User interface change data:
--

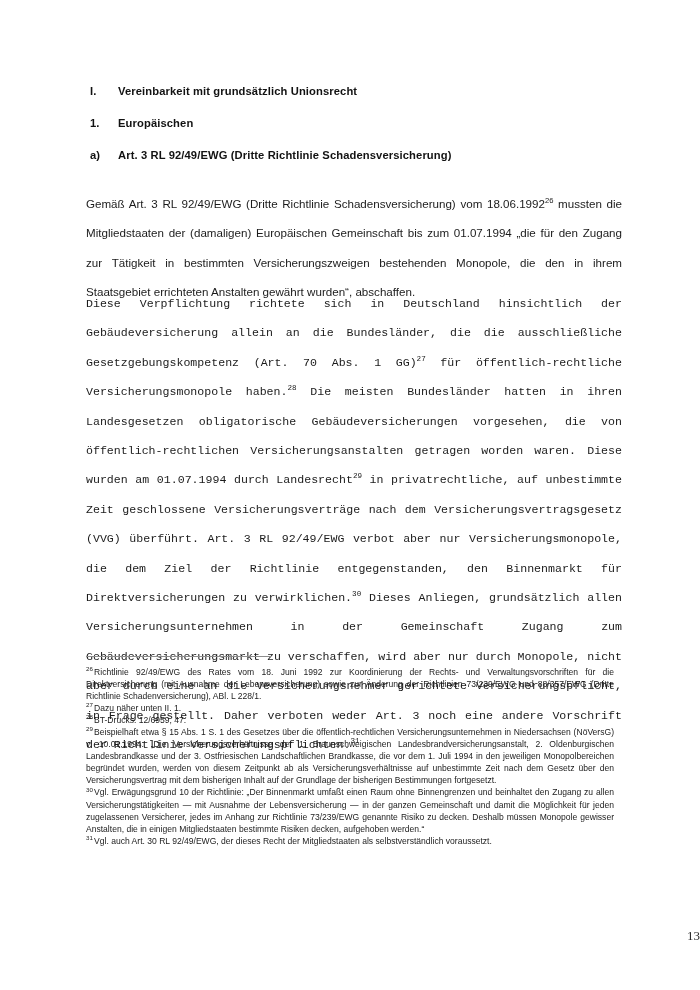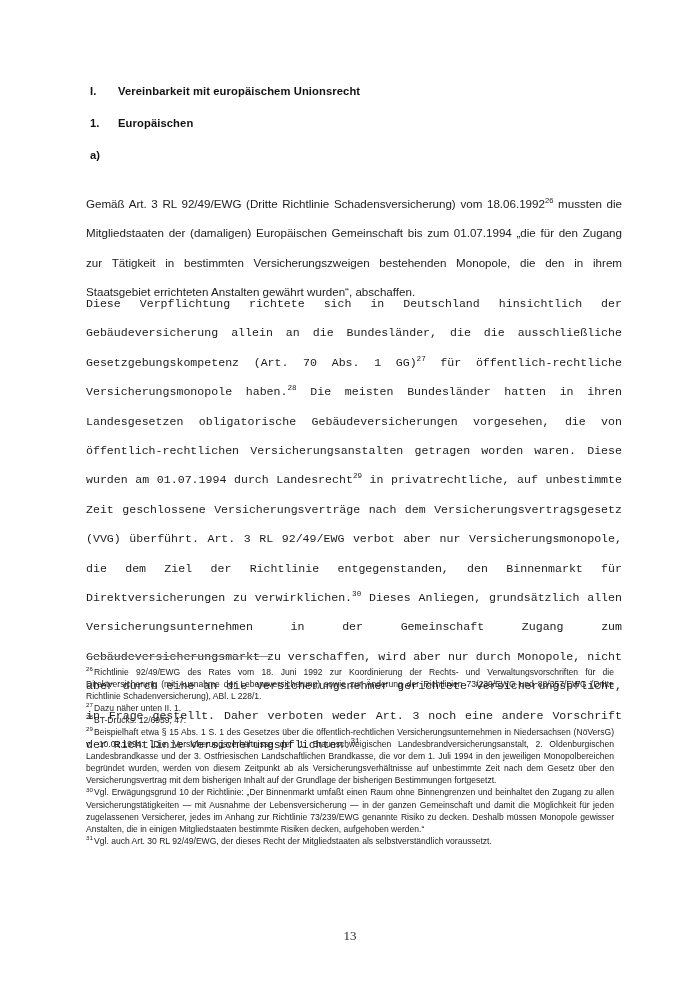--- a/index.html
+++ b/index.html
@@ -100,43 +100,44 @@
   .fn-last {
     text-align: left;
   }
 
   
   .page-number {
     position: absolute;
     left: 0;
     top: 928px;
     width: 700px;
-    text-align: center;
+    text-align: right;
     font-family: "Liberation Serif", serif;
     font-size: 13px;
     color: #2a2a2a;
   }
 </style>
 </head>
 <body>
 
 <div class="page">
 
   <div class="heading" id="h-roman">
     <span class="marker">I.</span>
-    <span>Vereinbarkeit mit europäischem Unionsrecht</span>
+    <span>Vereinbarkeit mit grundsätzlich Unionsrecht</span>
   </div>
 
   <div class="heading" id="h-num">
     <span class="marker">1.</span>
     <span>Europäischen</span>
   </div>
 
   <div class="heading" id="h-letter">
     <span class="marker">a)</span>
+    <span>Art. 3 RL 92/49/EWG (Dritte Richtlinie Schadensversicherung)</span>
   </div>
 
   <div class="body-block" id="p1">Gemäß Art. 3 RL 92/49/EWG (Dritte Richtlinie Schadensversicherung) vom 18.06.1992<sup>26</sup> mussten die Mitgliedstaaten der (damaligen) Europäischen Gemeinschaft bis zum 01.07.1994 „die für den Zugang zur Tätigkeit in bestimmten Versicherungszweigen bestehenden Monopole, die den in ihrem Staatsgebiet errichteten Anstalten gewährt wurden“, abschaffen.</div>
 
   <div class="body-block" id="p2">Diese Verpflichtung richtete sich in Deutschland hinsichtlich der Gebäudeversicherung allein an die Bundesländer, die die ausschließliche Gesetzgebungskompetenz (Art. 70 Abs. 1 GG)<sup>27</sup> für öffentlich-rechtliche Versicherungsmonopole haben.<sup>28</sup> Die meisten Bundesländer hatten in ihren Landesgesetzen obligatorische Gebäudeversicherungen vorgesehen, die von öffentlich-rechtlichen Versicherungsanstalten getragen worden waren. Diese wurden am 01.07.1994 durch Landesrecht<sup>29</sup> in privatrechtliche, auf unbestimmte Zeit geschlossene Versicherungsverträge nach dem Versicherungsvertragsgesetz (VVG) überführt. Art. 3 RL 92/49/EWG verbot aber nur Versicherungsmonopole, die dem Ziel der Richtlinie entgegenstanden, den Binnenmarkt für Direktversicherungen zu verwirklichen.<sup>30</sup> Dieses Anliegen, grundsätzlich allen Versicherungsunternehmen in der Gemeinschaft Zugang zum Gebäudeversicherungsmarkt zu verschaffen, wird aber nur durch Monopole, nicht aber durch eine an die Versicherungsnehmer gerichtete Versicherungspflicht, in Frage gestellt. Daher verboten weder Art. 3 noch eine andere Vorschrift der Richtlinie Versicherungspflichten.<sup>31</sup></div>
 
   <div class="fn-rule"></div>
 
   <div class="footnotes">
       <p><sup>26</sup>Richtlinie 92/49/EWG des Rates vom 18. Juni 1992 zur Koordinierung der Rechts- und Verwaltungsvorschriften für die Direktversicherung (mit Ausnahme der Lebensversicherung) sowie zur Änderung der Richtlinien 73/239/EWG und 88/357/EWG (Dritte Richtlinie Schadenversicherung), ABl. L 228/1.</p>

--

Assignment:
What should be set down is every line from the opening of the records through the line that contains "Richtlinie Schadensversicherung) vom", exactly, with pictures left out.

Written solution:
--- a/index.html
+++ b/index.html
@@ -100,43 +100,44 @@
   .fn-last {
     text-align: left;
   }
 
   
   .page-number {
     position: absolute;
     left: 0;
     top: 928px;
     width: 700px;
-    text-align: center;
+    text-align: right;
     font-family: "Liberation Serif", serif;
     font-size: 13px;
     color: #2a2a2a;
   }
 </style>
 </head>
 <body>
 
 <div class="page">
 
   <div class="heading" id="h-roman">
     <span class="marker">I.</span>
-    <span>Vereinbarkeit mit europäischem Unionsrecht</span>
+    <span>Vereinbarkeit mit grundsätzlich Unionsrecht</span>
   </div>
 
   <div class="heading" id="h-num">
     <span class="marker">1.</span>
     <span>Europäischen</span>
   </div>
 
   <div class="heading" id="h-letter">
     <span class="marker">a)</span>
+    <span>Art. 3 RL 92/49/EWG (Dritte Richtlinie Schadensversicherung)</span>
   </div>
 
   <div class="body-block" id="p1">Gemäß Art. 3 RL 92/49/EWG (Dritte Richtlinie Schadensversicherung) vom 18.06.1992<sup>26</sup> mussten die Mitgliedstaaten der (damaligen) Europäischen Gemeinschaft bis zum 01.07.1994 „die für den Zugang zur Tätigkeit in bestimmten Versicherungszweigen bestehenden Monopole, die den in ihrem Staatsgebiet errichteten Anstalten gewährt wurden“, abschaffen.</div>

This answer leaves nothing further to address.